Source data Start Marker

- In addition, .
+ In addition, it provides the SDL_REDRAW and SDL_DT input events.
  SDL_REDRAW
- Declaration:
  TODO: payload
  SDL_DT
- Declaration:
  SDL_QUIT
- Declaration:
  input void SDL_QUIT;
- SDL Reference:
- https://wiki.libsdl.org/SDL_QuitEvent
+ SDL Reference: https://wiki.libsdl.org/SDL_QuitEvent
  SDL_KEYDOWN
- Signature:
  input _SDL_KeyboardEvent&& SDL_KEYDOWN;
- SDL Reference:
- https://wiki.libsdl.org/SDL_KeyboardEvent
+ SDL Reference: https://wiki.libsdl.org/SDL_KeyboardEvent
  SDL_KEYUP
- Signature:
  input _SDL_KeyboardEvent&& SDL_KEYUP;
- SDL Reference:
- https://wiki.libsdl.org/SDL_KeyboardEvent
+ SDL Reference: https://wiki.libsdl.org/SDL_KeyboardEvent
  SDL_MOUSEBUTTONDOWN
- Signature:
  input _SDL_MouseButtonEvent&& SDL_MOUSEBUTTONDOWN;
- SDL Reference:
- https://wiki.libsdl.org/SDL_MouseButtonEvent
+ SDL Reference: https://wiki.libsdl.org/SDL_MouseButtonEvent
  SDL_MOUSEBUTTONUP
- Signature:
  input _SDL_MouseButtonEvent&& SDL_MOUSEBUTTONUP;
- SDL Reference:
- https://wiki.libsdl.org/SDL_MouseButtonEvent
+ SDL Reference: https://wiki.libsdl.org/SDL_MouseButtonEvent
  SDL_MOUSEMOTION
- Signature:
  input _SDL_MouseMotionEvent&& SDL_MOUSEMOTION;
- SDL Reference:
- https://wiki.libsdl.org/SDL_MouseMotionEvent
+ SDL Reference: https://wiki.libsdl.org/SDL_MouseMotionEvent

Source data End Marker
Source data Start Marker

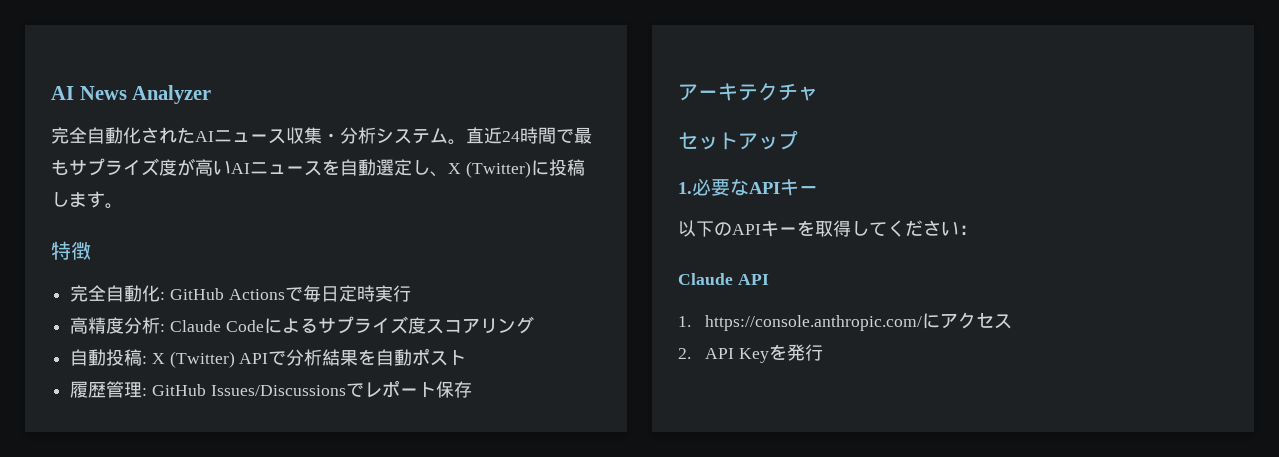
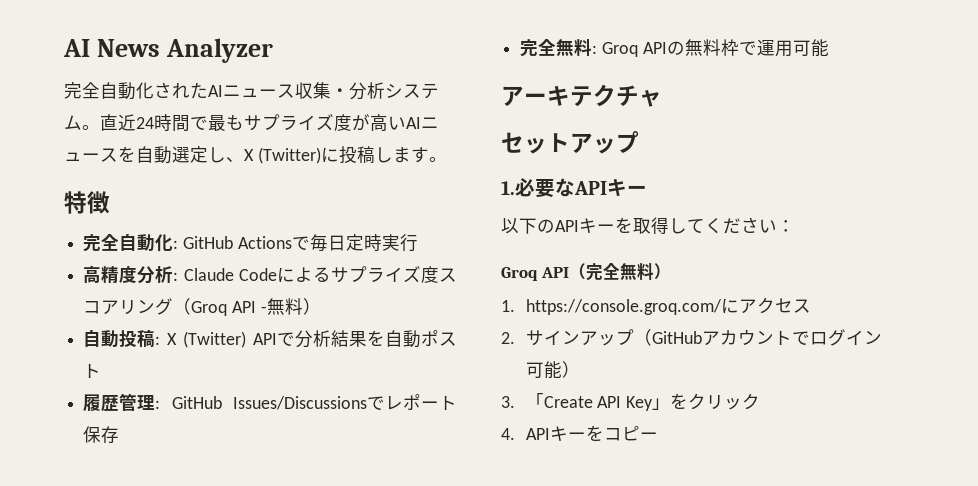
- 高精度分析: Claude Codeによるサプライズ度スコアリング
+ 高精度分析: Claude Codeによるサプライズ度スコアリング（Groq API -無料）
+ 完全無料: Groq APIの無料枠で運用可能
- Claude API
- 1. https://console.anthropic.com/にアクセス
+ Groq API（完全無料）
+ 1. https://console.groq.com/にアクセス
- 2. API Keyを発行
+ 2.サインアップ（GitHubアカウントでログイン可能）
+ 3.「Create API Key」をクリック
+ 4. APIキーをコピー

Source data End Marker
Source data Start Marker

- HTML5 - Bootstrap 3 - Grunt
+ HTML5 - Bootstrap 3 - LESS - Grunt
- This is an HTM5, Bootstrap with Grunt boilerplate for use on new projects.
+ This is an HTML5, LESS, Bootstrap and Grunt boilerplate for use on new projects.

Source data End Marker

Work item:
Out of the entries above, write out only the lines between the line holding "- In addition, ." and the line holding "- https://wiki.libsdl.org/SDL_QuitEvent", inclusive, each exactly as given.

Your solution:
- In addition, .
+ In addition, it provides the SDL_REDRAW and SDL_DT input events.
  SDL_REDRAW
- Declaration:
  TODO: payload
  SDL_DT
- Declaration:
  SDL_QUIT
- Declaration:
  input void SDL_QUIT;
- SDL Reference:
- https://wiki.libsdl.org/SDL_QuitEvent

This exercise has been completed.